Are We In Control Of Our Own Decisions?

Having studied advertising and being in the digital marketing industry, I have often wondered: Are we actually in control of our own decisions? Do we buy what we buy or make the decisions that we make because we are aware of what we are doing, or do we do these things because of what we are presented with? Everyone makes bad decisions now and then. We feel stupid, and go on living our lives and making more bad decisions. But that’s not the worst part. The worst part about these mistakes is that we can’t actually help it.

So I turned to the one source that always has an answer for me: Mama G, also known as Google. I came across a few very interesting TED talks on the topic. One of the talks that I came across is by a very interesting man called Dan Ariely, a Professor of Psychology and Behavioral Economics at Duke University. His approach is experimental rather than historical or theoretical. In the course of his research, Ariely has served beer mixed with vinegar, left plates full of dollar bills in dorm refrigerators, and asked undergraduates to fill out surveys while masturbating. He claims that his experiments, and others like them, reveal the underlying logic to our illogic.

Ariely goes on to demonstrate that vision is our key sense. We have a major part of our brain dedicated to seeing – larger than those parts dedicated to anything else. According to Ariely, we use sight for more hours of the day than any other sense. We’re evolutionarily designed to use vision. And if our vision, which is arguably our most developed sense, repeatedly fails us as shown in these examples, what are the chances our other, less developed senses aren’t doing the same, thus negatively affecting important issues such as, for example, financial decision-making?

R Beau Lotto is a lecturer in neuroscience at University College London.
All images supplied by R Beau Lotto.

Above is an example of how vision can create an illusion. Both green lines are the same length, yet if we take them away you would’t say that they could be; once removed, you cannot see that they are the same, even after seeing proof. Our intuition is really fooling us in a repeated, predictable, consistent way, but we can solve the issue by taking a ruler and measuring the two lines.

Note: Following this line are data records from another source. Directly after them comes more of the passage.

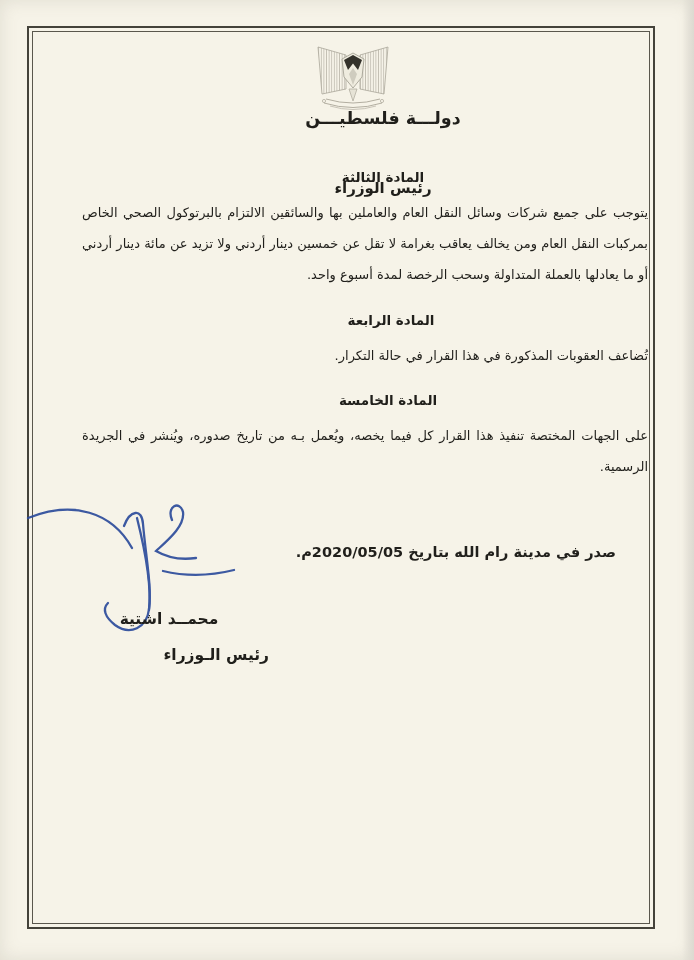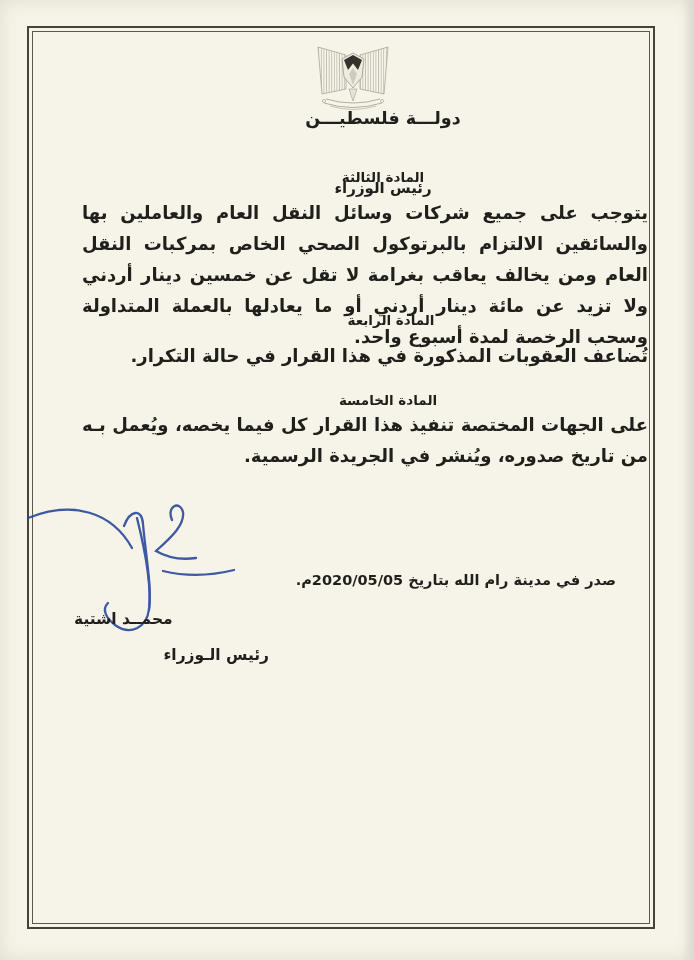"يتوجب على جميع شركات وسائل" .body-par { font-size: 18px -> 13px; font-weight: bold -> normal }
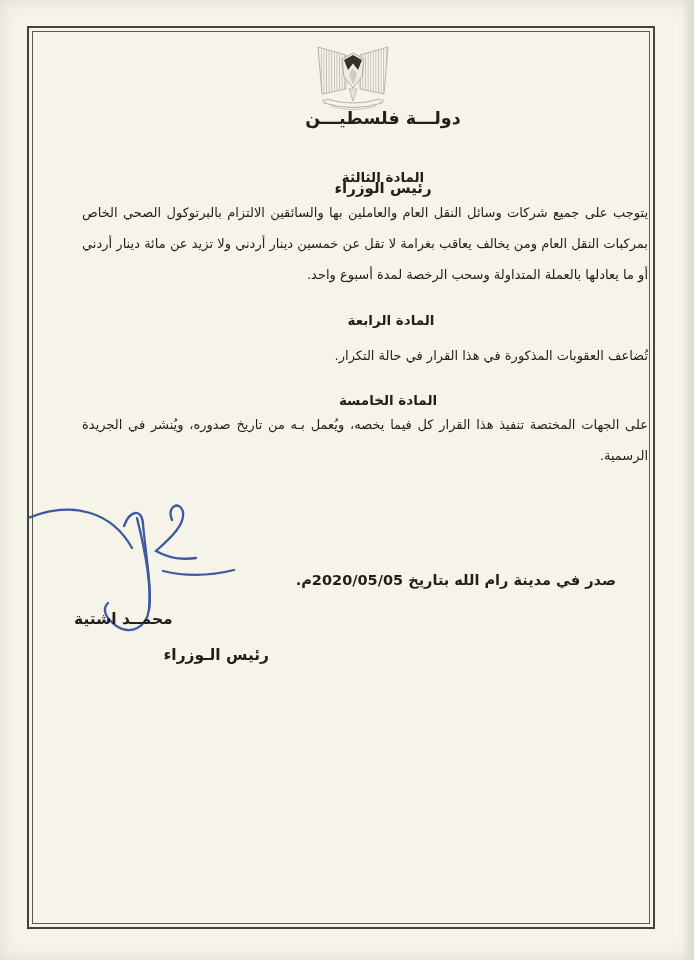"على الجهات المختصة تنفيذ هذا" .b5 { top: 409px -> 420px }
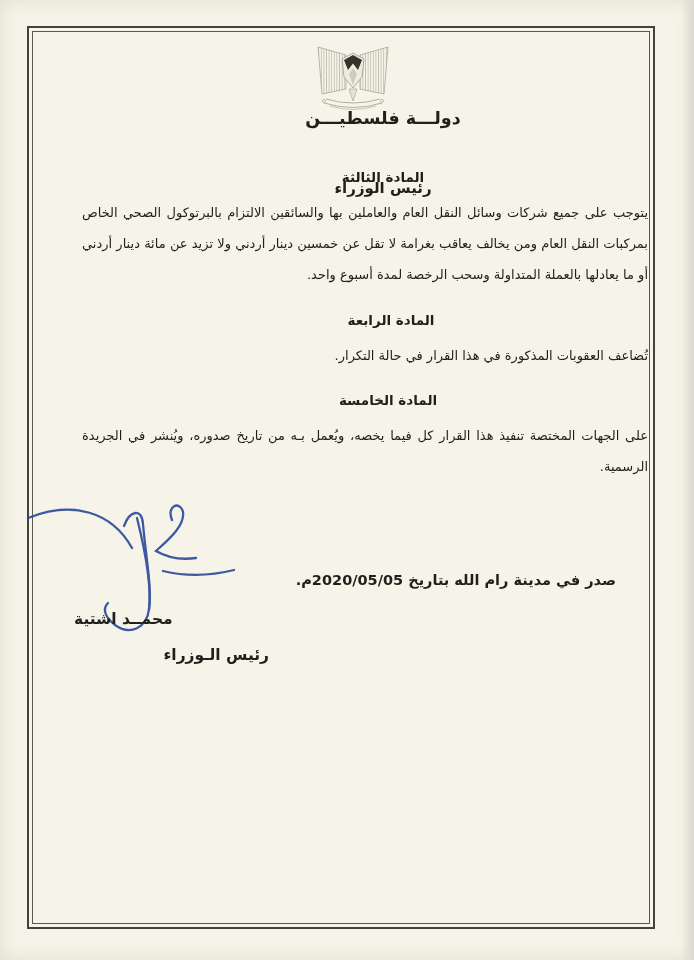"صدر في مدينة رام الله" .issued { top: 572px -> 544px }
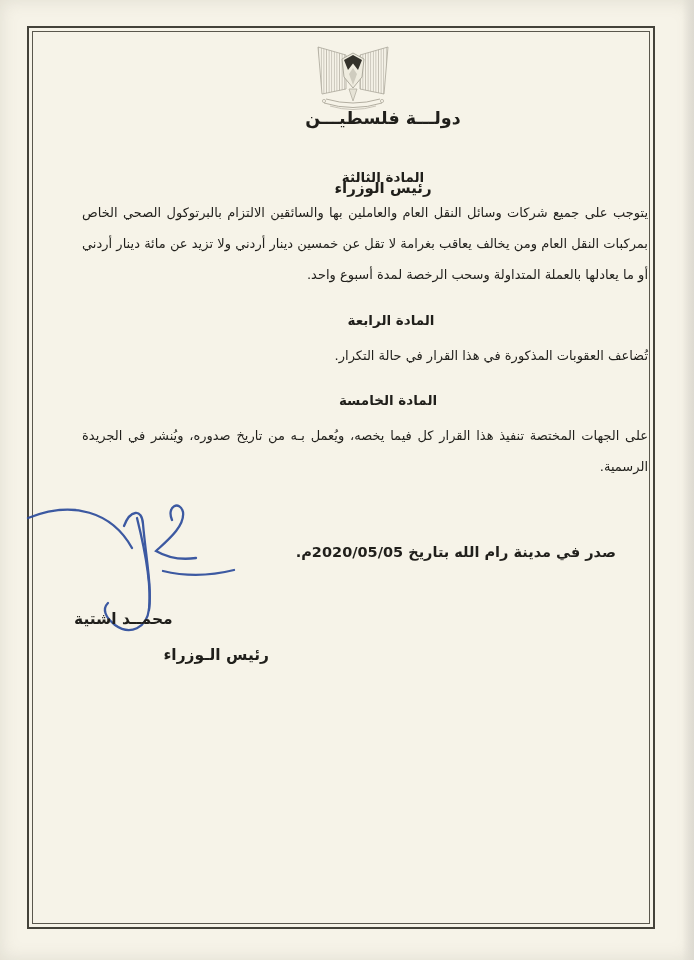"محمــد اشتية" .signer-name { text-align: left -> center }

Cognitive illusions, on the other hand – also known as “mind games” – are something we don’t have an evolutionary reason to engage with, we don’t have a specialised part of the brain for processing, and we don’t spend that many hours of the day immersed in. The argument in these cases is that it might be that we actually make many more errors in judgement than what we have the capacity to recognise. In visual illusions, we can easily demonstrate how our eyes are deceiving us; in cognitive illusions it’s much harder to demonstrate the tricks our minds play on us. Mind games are commonly used in advertising today; unnecessary options are presented to us to makes us believe that one option is superior to/more profitable than another.

Take this example below, an advert from the Economist.

Looking at this advert, the obvious option would be to choose the last offer, this was tested on 100 students and this was the result:

Now you might notice that the 2nd option is a “useless” option, it doesn’t add anything but it is there for you to feel that the third option is a bargain. Take that option away and your decision will be a very different one.

We are presented with these types of illusions every day of our lives, making us believe that we are making the right choices when, in fact, we are being tricked into buying things we don’t need or making choices that aren’t necessarily our own. This technique is being widely used by marketers and advertisers to sway people’s decisions in favour of their products or services.

Most of us will blissfully go about our lives without ever catching onto this and other subtle techniques used by marketers to entice us to buy their products. However, by practicing a little logic when reading advertisements. And now that we’ve been made aware of this technique, perhaps we can learn to spot a marketing ploy and avoid making decisions led by clever advertising in future.